Lieber Nils,
ich möchte nicht versäumen, dir den Artikel aus der Eisenbahnrevue von Dr. Engelhardt zu schicken. Er vergleicht deutsche Bahnhöfe untereinander hinsichtlich ihrer Leistungsfähigkeit und zugleich mit den Versprechungen von S21. Das Fazit ist deprimierend und alarmierend zugleich.
Nach den vielen neuen Fakten, die in den letzten beiden Jahren ans Tageslicht gekommen sind, sind auch die S21-Befürworter verpflichtet, das Projekt neu zu bewerten. Eine solche Neubewertung würde mit Sicherheit zur Ablehnung des Projekts führen. Die Methode „Augen zu und durch“ führt mit Sicherheit in die Sackgasse. Auch wird die Volksabstimmung letztlich nicht zur Befriedung des Konflikts führen, wenn ihr es nicht schafft, die Bevölkerung im Sinne von Kant aufzuklären: „Aufklärung ist der Ausgang des Menschen aus seiner selbstverschuldeten Unmündigkeit. Unmündigkeit ist das Unvermögen, sich seines Verstandes ohne Leitung eines anderen zu bedienen. Selbstverschuldet ist diese Unmündigkeit, wenn die Ursachen derselben nicht am Mangel des Verstandes, sondern der Entschließung und des Mutes liegt, sich seiner ohne Leitung eines anderen zu bedienen. Sapere aude! Habe Mut, dich deines eigenen Verstandes zu bedienen!“ Und schließlich kommt Kant auf „Faulheit und Feigheit“ zu sprechen.
Leider ist es so, dass es viele Menschen im Land draußen gibt, die das Projekt überhaupt nicht interessiert. Darauf spekuliert auch die Politik bei der Volksabstimmung teilweise. Dies wird letztlich den letzten Rest an Glaubwürdigkeit kosten. Deshalb ist es mit Aufgabe des Parlaments und allemal einer Regierung ihr Volk über alle Risiken, Fakten und Wahrheiten aufzuklären, ja wach zu rütteln. Wer dies versäumt, läuft Gefahr, eine Volksabstimmung mit einem sehr hohen Quorum nur als taktisches Mittel einzusetzen.
Noch ist es Zeit, dass es auch in unserer Partei angesichts der vielen neuen Fakten und Risiken eine neue, offene Diskussion gibt. Dazu bist du als Vorsitzender und jetzt auch als stellv. Ministerpräsident und Wächter über die Finanzen des Landes verpflichtet. Dies kann nicht mehr mit der Bemerkung abgetan werden, dass die unterschiedlichen Positionen ja bekannt seien und sich deshalb eine Diskussion über das eigentliche Thema nicht mehr lohne.

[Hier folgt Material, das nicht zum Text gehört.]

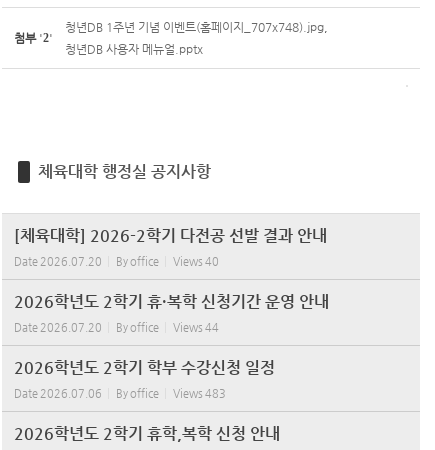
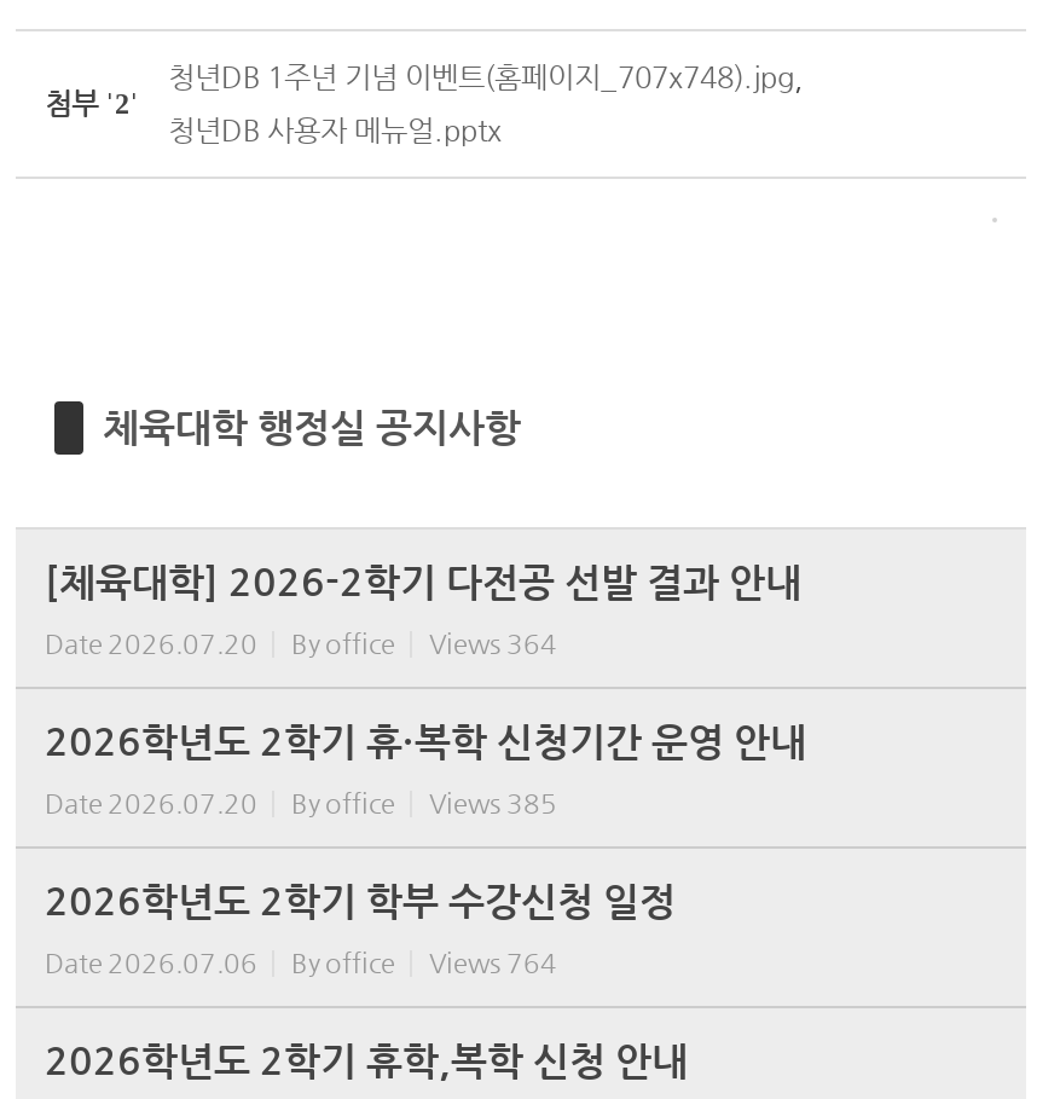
[14,255,219,268] Date 2026.07.20 By office Views 40 -> [45,628,557,660] Date 2026.07.20 By office Views 364
[14,321,219,334] Date 2026.07.20 By office Views 44 -> [45,788,557,819] Date 2026.07.20 By office Views 385
[14,387,226,400] Date 2026.07.06 By office Views 483 -> [45,947,557,979] Date 2026.07.06 By office Views 764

Ich gehöre nicht zu denen, die bei Demonstrationen sich dem Ruf „Lügenpack“ anschließen. Dennoch muss festgehalten werden, dass die Bahn nicht alle Wahrheiten auf den Tisch legt und so stimmt der Spruch, dass die „halbe Wahrheit eben auch gelogen“ ist.
Die Verweigerung einer aktuellen offenen Diskussion in unserer Partei und der Rückzug auf Beschlüsse, die sowohl auf Unwissen wie auch auf Verschleierung der Fakten durch die Bahn und die ehemalige Regierung beruhten, hat viele Genossinnen und Genossen dazu gebracht, sich öffentlich zu äußern. Und es werden von Tag zu Tag mehr. Ich bin der festen Überzeugung, dass es mittlerweile in den meisten Ortsvereinen und Kreisverbänden eine Ablehnung des Projekts S21 gibt. Teilweise werden neue Beschlüsse nur durch Verfahrentricks verhindert, indem man auf frühere Beschlusslagen verweist. Diese Methode zeigt, dass die Partei erstarrt ist.
Ich möchte dich bitten, die Tür zu einer grundlegend neuen Diskussion und Bewertung des Projekts S21 aufzustoßen. Geschieht dies nicht, wird unsere Partei in eine tiefe Glaubwürdigkeitskrise stürzen. Sie wird schon heute zusehends kleiner und verliert verdiente Mitglieder und treue Wählerinnen und Wähler.
Wir SPD-Mitglieder gegen S21 bieten dir die offene und solidarische Zusammenarbeit für einen solchen aktiven Diskussionsprozess in unserer Partei an. Wir treffen uns wieder am 15. Juli 2011 ab 18 Uhr in Stuttgart. Dazu möchte ich dich, deine Regierungskollegen und die Fraktion einladen. Sobald ich den Ort vereinbart habe, werde ich ihn dir mitteilen.
Nun wünsche ich dir und deiner Familie ein paar ruhige und erholsame Pfingsttage.